During the late 90's when it was known as the "Atlantic Star", growing opposition from fisherman and American public stopped it from fishing in US waters and drove it off to Europe. Below is how Greenpeace USA told the story.
Atlantic Star Factory Trawler Loses Battle to Fish U.S. Waters
September 9, 1999 | In a victory for fish and fishermen, the Atlantic Star, one of the huge factory trawlers eyeing the East Coast herring and mackerel fisheries, has called it quits. By trading in her U.S. flag for a Dutch flag and changing her name to the Aneellas Ilena, the Atlantic Star has surrendered its right to fish in U.S. waters. Since the passage of the Magnuson Fisheries Conservation and Management Act in 1976, foreign flagged vessels are prohibited from fishing U.S. waters.

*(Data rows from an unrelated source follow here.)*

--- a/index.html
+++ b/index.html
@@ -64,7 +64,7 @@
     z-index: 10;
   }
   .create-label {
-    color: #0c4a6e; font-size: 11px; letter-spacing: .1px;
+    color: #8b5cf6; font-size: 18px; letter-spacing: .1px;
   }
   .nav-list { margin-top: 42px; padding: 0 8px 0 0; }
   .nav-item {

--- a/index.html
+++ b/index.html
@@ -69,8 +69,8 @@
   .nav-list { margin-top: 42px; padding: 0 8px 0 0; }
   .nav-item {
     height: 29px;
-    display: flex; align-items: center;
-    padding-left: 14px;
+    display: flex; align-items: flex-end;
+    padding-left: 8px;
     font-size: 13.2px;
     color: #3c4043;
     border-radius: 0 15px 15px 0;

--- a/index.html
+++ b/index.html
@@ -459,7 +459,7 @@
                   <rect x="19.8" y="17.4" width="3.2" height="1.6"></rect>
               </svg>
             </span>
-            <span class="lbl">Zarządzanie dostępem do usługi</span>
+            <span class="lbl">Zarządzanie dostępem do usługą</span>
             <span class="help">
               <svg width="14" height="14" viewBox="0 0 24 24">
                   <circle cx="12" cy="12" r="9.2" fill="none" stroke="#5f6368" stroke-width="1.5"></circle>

"In changing its name and flag," noted Niaz Dorry, Greenpeace oceans specialist, "the Atlantic Star's owners have acknowledged the clear message that the fisherman and the public see no place for factory trawlers in New England - or U.S. - waters."
Reacting to growing concern about the history of factory trawlers and the destruction they caused on the Georges and the Grand Banks in the '60s and '70s, fishing communities and Greenpeace in 1996 began fighting to keep those huge ocean nomads from returning to the region.

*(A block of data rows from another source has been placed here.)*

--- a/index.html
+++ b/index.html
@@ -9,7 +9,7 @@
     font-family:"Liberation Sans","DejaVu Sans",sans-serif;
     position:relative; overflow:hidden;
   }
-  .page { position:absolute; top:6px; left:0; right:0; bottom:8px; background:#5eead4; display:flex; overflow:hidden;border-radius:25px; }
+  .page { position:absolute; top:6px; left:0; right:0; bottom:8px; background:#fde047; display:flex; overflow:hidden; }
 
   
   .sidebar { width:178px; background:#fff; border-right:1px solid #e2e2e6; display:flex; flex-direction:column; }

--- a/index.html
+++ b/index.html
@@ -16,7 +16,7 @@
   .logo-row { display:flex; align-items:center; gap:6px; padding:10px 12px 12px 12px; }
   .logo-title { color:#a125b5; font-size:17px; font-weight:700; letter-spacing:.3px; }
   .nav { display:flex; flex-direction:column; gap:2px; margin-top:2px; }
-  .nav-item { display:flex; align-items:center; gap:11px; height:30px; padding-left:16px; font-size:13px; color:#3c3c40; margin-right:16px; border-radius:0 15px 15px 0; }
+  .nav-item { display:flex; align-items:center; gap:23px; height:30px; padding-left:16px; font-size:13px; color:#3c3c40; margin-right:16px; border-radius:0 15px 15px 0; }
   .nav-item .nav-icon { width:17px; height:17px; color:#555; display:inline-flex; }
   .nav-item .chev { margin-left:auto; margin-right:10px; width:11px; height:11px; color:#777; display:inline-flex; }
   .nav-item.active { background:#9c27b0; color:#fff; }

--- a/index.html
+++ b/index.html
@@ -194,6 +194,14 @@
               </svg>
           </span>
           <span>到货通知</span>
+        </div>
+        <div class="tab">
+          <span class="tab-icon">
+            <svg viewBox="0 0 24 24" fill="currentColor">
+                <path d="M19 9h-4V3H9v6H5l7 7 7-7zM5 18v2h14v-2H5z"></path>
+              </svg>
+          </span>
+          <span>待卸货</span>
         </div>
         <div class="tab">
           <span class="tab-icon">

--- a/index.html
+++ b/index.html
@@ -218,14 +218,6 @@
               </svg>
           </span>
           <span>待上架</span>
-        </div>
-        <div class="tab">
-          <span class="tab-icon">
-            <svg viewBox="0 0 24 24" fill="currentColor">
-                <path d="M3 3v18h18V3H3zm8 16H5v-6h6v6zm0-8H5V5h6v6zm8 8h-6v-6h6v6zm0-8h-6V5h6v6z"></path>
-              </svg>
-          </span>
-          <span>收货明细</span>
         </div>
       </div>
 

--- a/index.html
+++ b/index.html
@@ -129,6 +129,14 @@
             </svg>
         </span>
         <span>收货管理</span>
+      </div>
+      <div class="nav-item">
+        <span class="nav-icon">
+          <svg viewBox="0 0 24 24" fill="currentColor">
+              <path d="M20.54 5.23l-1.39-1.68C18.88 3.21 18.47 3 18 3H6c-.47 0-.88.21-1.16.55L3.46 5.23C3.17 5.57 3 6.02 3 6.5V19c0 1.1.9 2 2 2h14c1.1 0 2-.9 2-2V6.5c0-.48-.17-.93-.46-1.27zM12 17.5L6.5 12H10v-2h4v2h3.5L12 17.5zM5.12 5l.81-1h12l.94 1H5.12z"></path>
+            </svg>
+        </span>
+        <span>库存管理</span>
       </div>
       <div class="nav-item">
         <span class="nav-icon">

"A very big hurrah!" said Captain Tom Brancaleone, a Gloucester fisherman for the past 42 years. "So many different sectors of the Gloucester region's fishing communities came together to stop the return of factory trawlers. We knew that all of our work to save the fisheries in this region would be for naught if factory trawlers were to fish indiscriminately and take the food of the very fish we are trying to save, especially cod, haddock, and other groundfish on Georges Bank."

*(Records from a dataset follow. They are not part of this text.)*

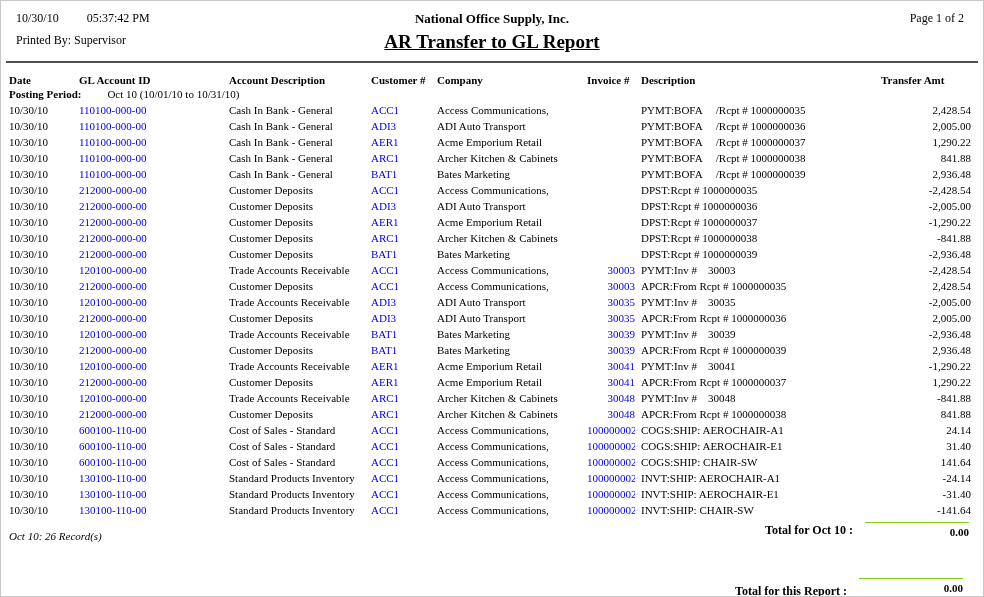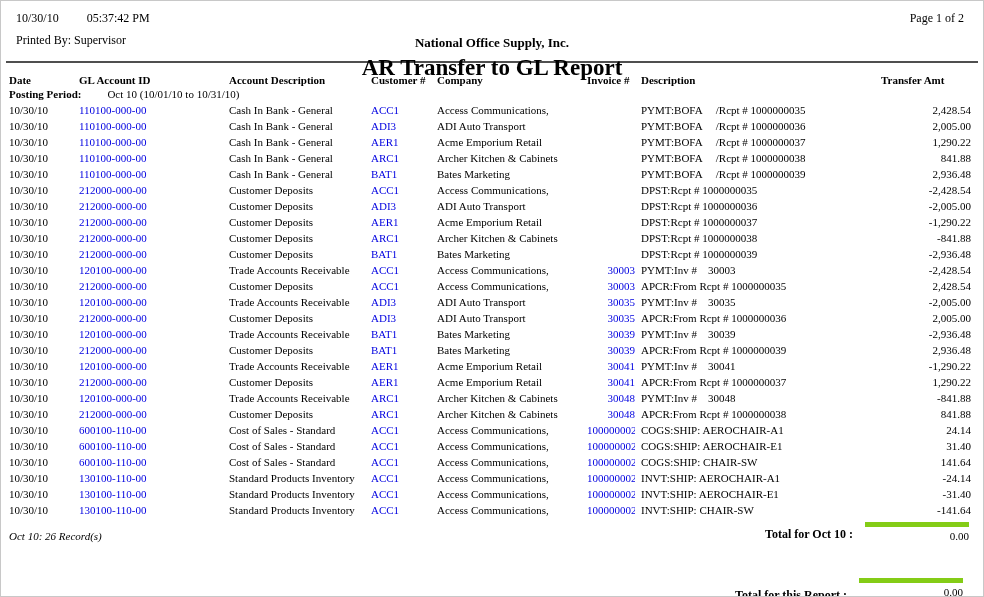--- a/index.html
+++ b/index.html
@@ -25,7 +25,7 @@
   .hdr-left { width: 290px; font-size: 12px; }
   .hdr-left .line1 span.time { margin-left: 28px; }
   .hdr-left .line2 { margin-top: 7px; }
-  .hdr-center { flex: 1; text-align: center; margin-top: 24px; }
+  .hdr-center { flex: 1; text-align: center; }
   .company-name { font-weight: bold; font-size: 13px; }
   .report-title { font-weight: bold; font-size: 23px; margin-top: 4px; }
   .hdr-right { width: 290px; text-align: right; font-size: 12px; padding-right: 4px; }

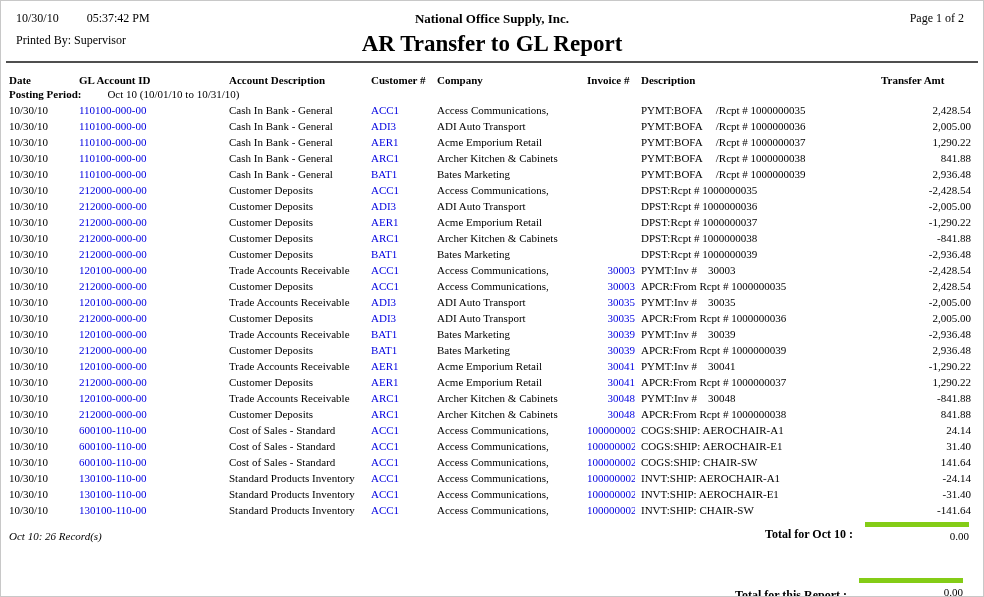--- a/index.html
+++ b/index.html
@@ -27,7 +27,7 @@
   .hdr-left .line2 { margin-top: 7px; }
   .hdr-center { flex: 1; text-align: center; }
   .company-name { font-weight: bold; font-size: 13px; }
-  .report-title { font-weight: bold; font-size: 23px; margin-top: 4px; }
+  .report-title { font-weight: bold; font-size: 19px; margin-top: 4px; text-decoration: underline; }
   .hdr-right { width: 290px; text-align: right; font-size: 12px; padding-right: 4px; }
 
   

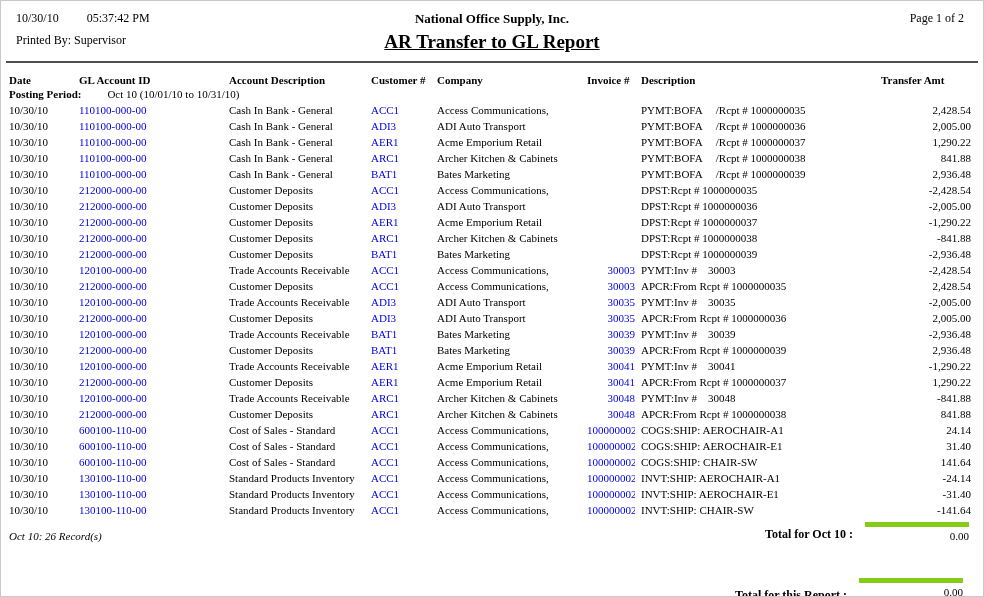--- a/index.html
+++ b/index.html
@@ -74,8 +74,8 @@
   .total-label { font-weight: bold; font-size: 12px; margin-right: 12px; white-space: nowrap; }
   .total-value {
     width: 104px; text-align: right;
-    font-weight: normal; font-size: 11px;
-    border-top: 5px solid #84cc16;
+    font-weight: bold; font-size: 11px;
+    border-top: 1px solid #84cc16;
     padding-top: 3px;
   }
   .footer-row2 {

Factory trawlers, such as the Atlantic Star, have been eyeing the herring and mackerel fisheries as the next place to plunder. These fisheries are essential prey for Atlantic Cod, Haddock, Bluefin Tuna, Striped Bass, and many other commercially valuable species that are considered overfished or recovering from overfishing. In addition, herring and mackerel are the food for endangered and threatened marine mammals such as the Fin and Humpback whales and the Harbor Porpoise, as well as many seabirds. Industrial-scale fishing vessels, such as factory trawlers, represent the smallest percentage of fishing vessels globally yet they are responsible for most of the global fish catches; the most bycatch (fish and other sea creatures thrown back dead); the least number of people employed; and the least amount of revenue generated for local communities.
A management plan for herring is in the making, but it requires more protection for the other marine animals that rely on herring as their primary food supply. The public can submit comments to the National Marine Fisheries Service by September 27, 1999, on the proposed herring management plan.